Humanity, impartiality, unity, and universality are among the seven fundamental principles of the International Red Cross Movement discussed by Red Cross Trainer Christine Stetler during her address at the interfaith chapel service on Wednesday. The chapel service precedes two days of disaster response training on Mass Care and Shelter Operations scheduled for November 22 and December 6 at UTS.
Chaplain Eric Sylte opened the service with readings on compassion and charity from Buddhist, Christian, Hindu, Jewish, Muslim, and Unificationist traditions. Mrs. Stetler then related the work of the Red Cross to the theme of compassion, sharing stories of Red Cross volunteers responding to both natural and man made disasters locally and throughout the world.
Following the service, Mrs. Stetler met with twelve of the fourteen students who will participate in the disaster response training, which is the first step towards certification by the American Red Cross. Some students, like Abdel Moumin Ahmed from the Sudan, had previous experience working with the Red Cross in responding to floods and is seeking more practical skills.
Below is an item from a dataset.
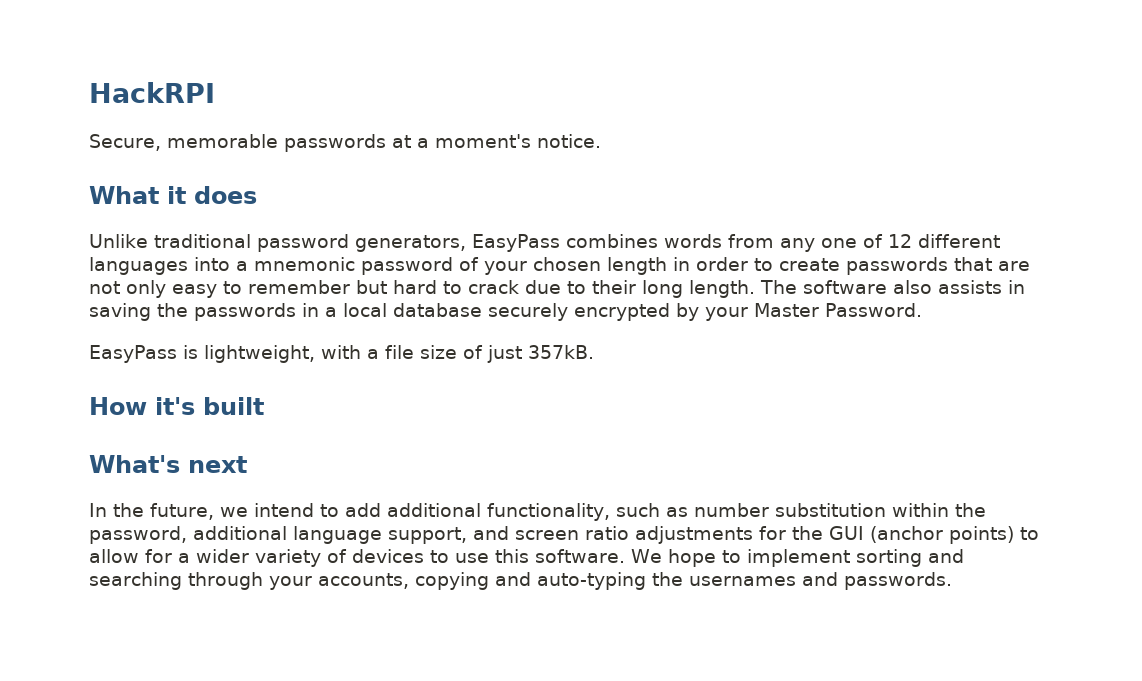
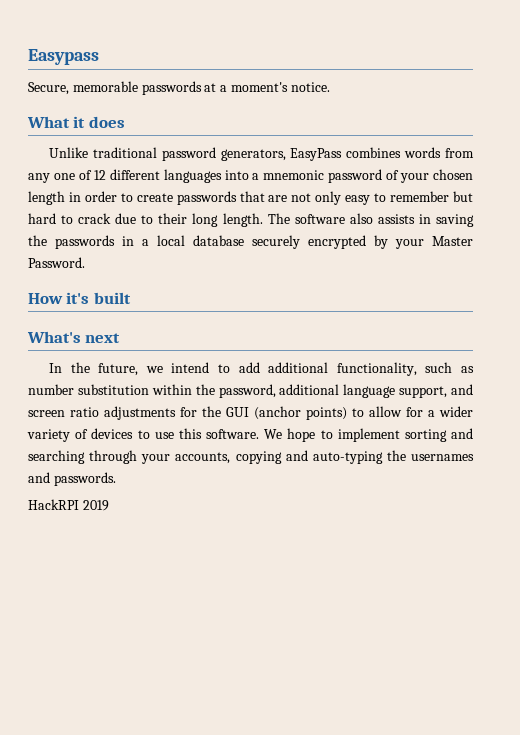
[89,82,215,103] HackRPI -> [28,49,99,65] Easypass
[89,345,594,363] // EasyPass is lightweight, with a file size of just 357kB. -> (85, 262) none
(952, 581) none -> [28,499,109,511] // HackRPI 2019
Others, like Young Ju Seo from South Korea, had no prior experience with the Red Cross. Mr. Seo is interested in learning from the Red Cross how to organize and manage volunteers.
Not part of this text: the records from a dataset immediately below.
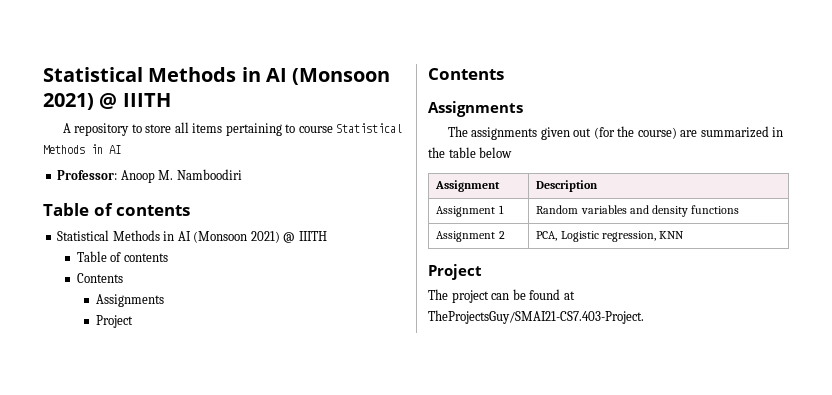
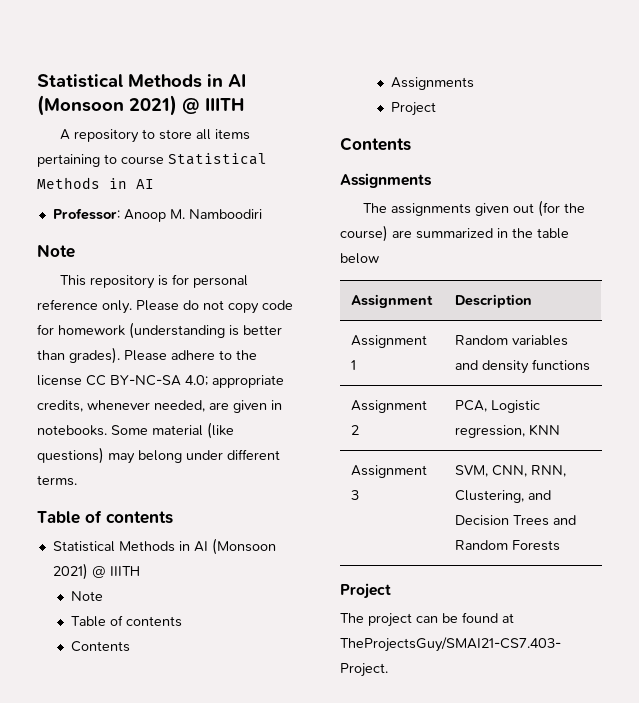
(242, 174) none -> [37,244,75,258] [60,274,249,289] [37,299,293,314] [37,322,282,339] [37,347,257,364] [37,375,284,388] [37,400,282,413] [37,422,234,439] [37,447,280,464] [37,475,77,486] // Note // This repository is for personal reference only. Please do not copy code for homework (understanding is better than grades). Please adhere to the license CC BY-NC-SA 4.0; appropriate credits, whenever needed, are given in notebooks. Some material (like questions) may belong under different terms.
(327, 236) none -> [70,591,103,601] // Note
(684, 235) none -> [350,465,427,478] [350,490,359,500] [454,465,566,477] [454,490,551,503] [454,515,576,526] [454,540,560,551] // Assignment 3 | SVM, CNN, RNN, Clustering, and Decision Trees and Random Forests

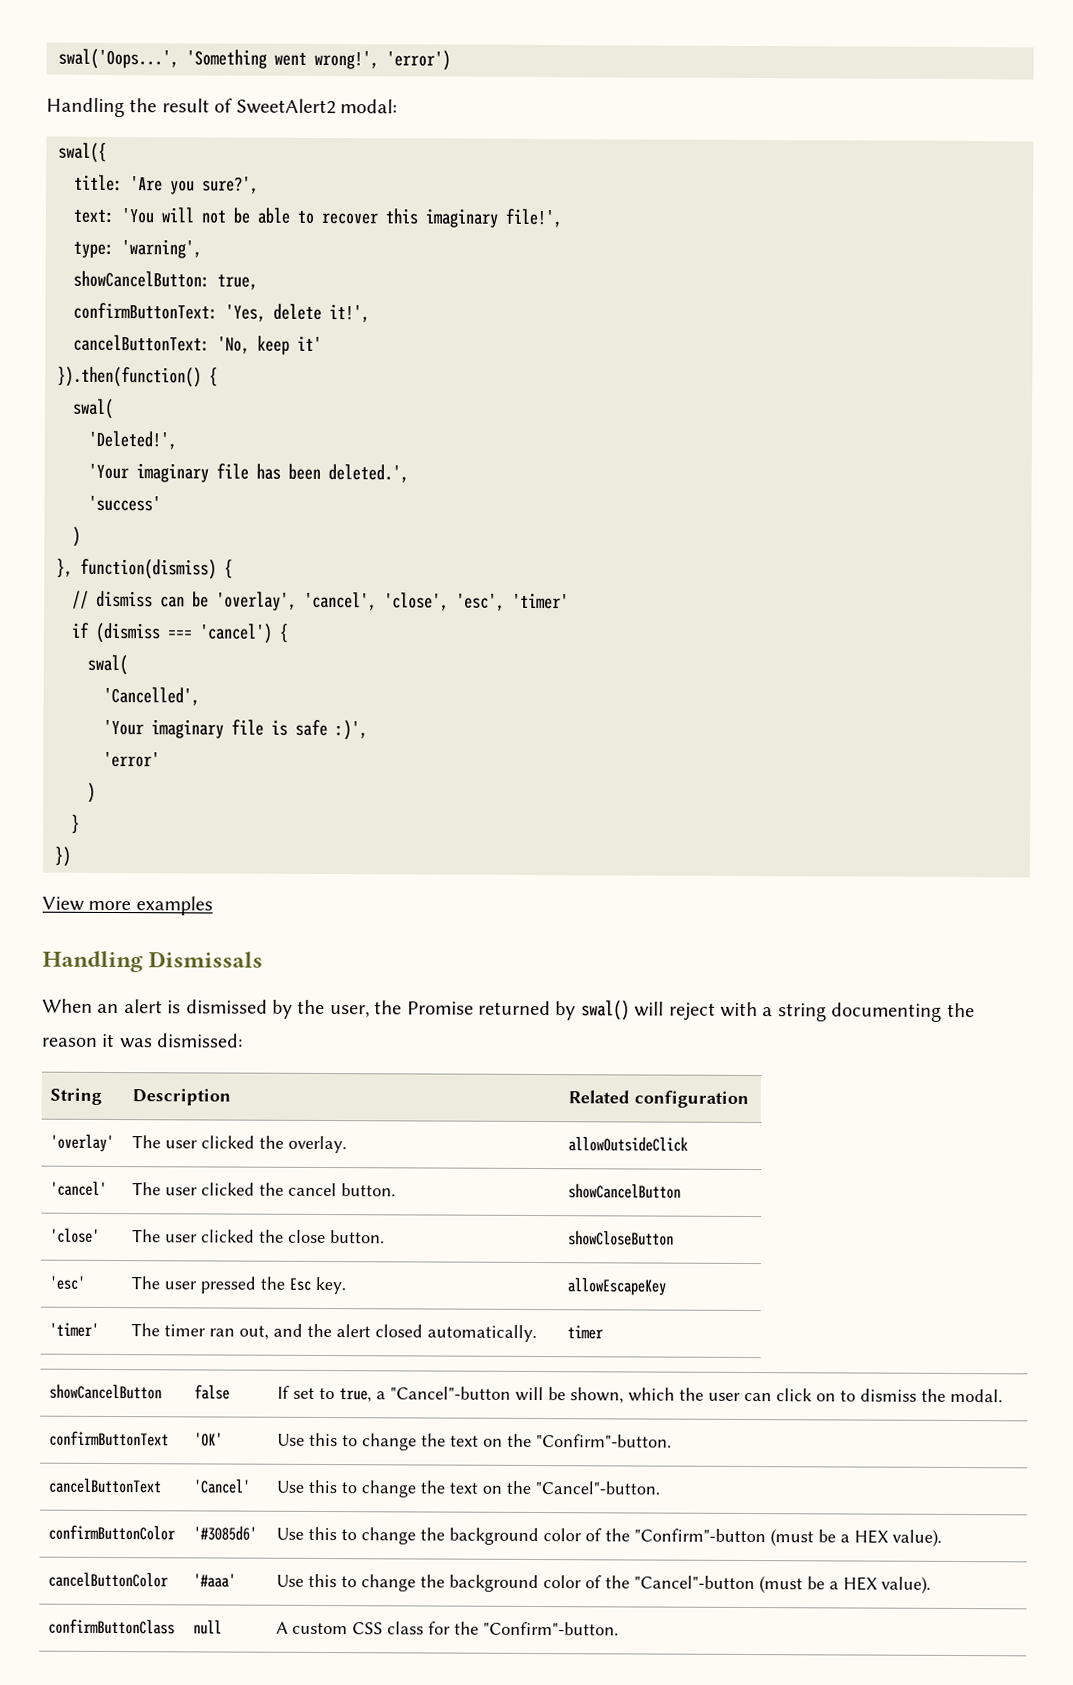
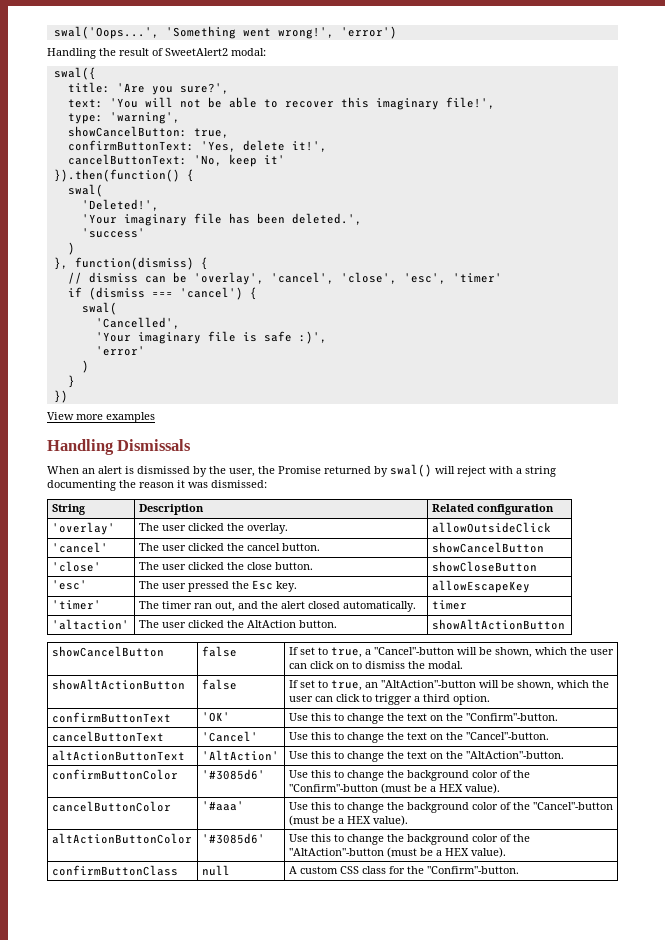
(605, 1332) none -> [51,619,129,630] [138,620,337,628] [431,619,565,630] // 'altaction' | The user clicked the AltAction button. | showAltActionButton
(1004, 1395) none -> [51,679,185,690] [201,679,237,690] [288,680,609,691] [288,694,490,705] // showAltActionButton | false | If set to true, an "AltAction"-button will be shown, which the user can click to trigger a third option.
(661, 1488) none -> [51,750,185,761] [201,750,279,761] [288,751,564,762] // altActionButtonText | 'AltAction' | Use this to change the text on the "AltAction"-button.
(932, 1585) none -> [51,833,192,844] [201,833,265,844] [288,834,530,845] [288,847,506,858] // altActionButtonColor | '#3085d6' | Use this to change the background color of the "AltAction"-button (must be a HEX value).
Disaster Chaplaincy is a growing field for specialized ministry, and students can prepare to enter that field at UTS. The Red Cross recognizes spiritual care as an important part of disaster response, and UTS is planning to offer more advanced training in this area through trainers like the Red Cross Spiritual Care Response Team and Disaster Chaplaincy Services, located in New York City. UTS is also home to the International Relief and Friendship Foundation, a disaster response agency with a global reach, which provides Field Education opportunities for UTS students.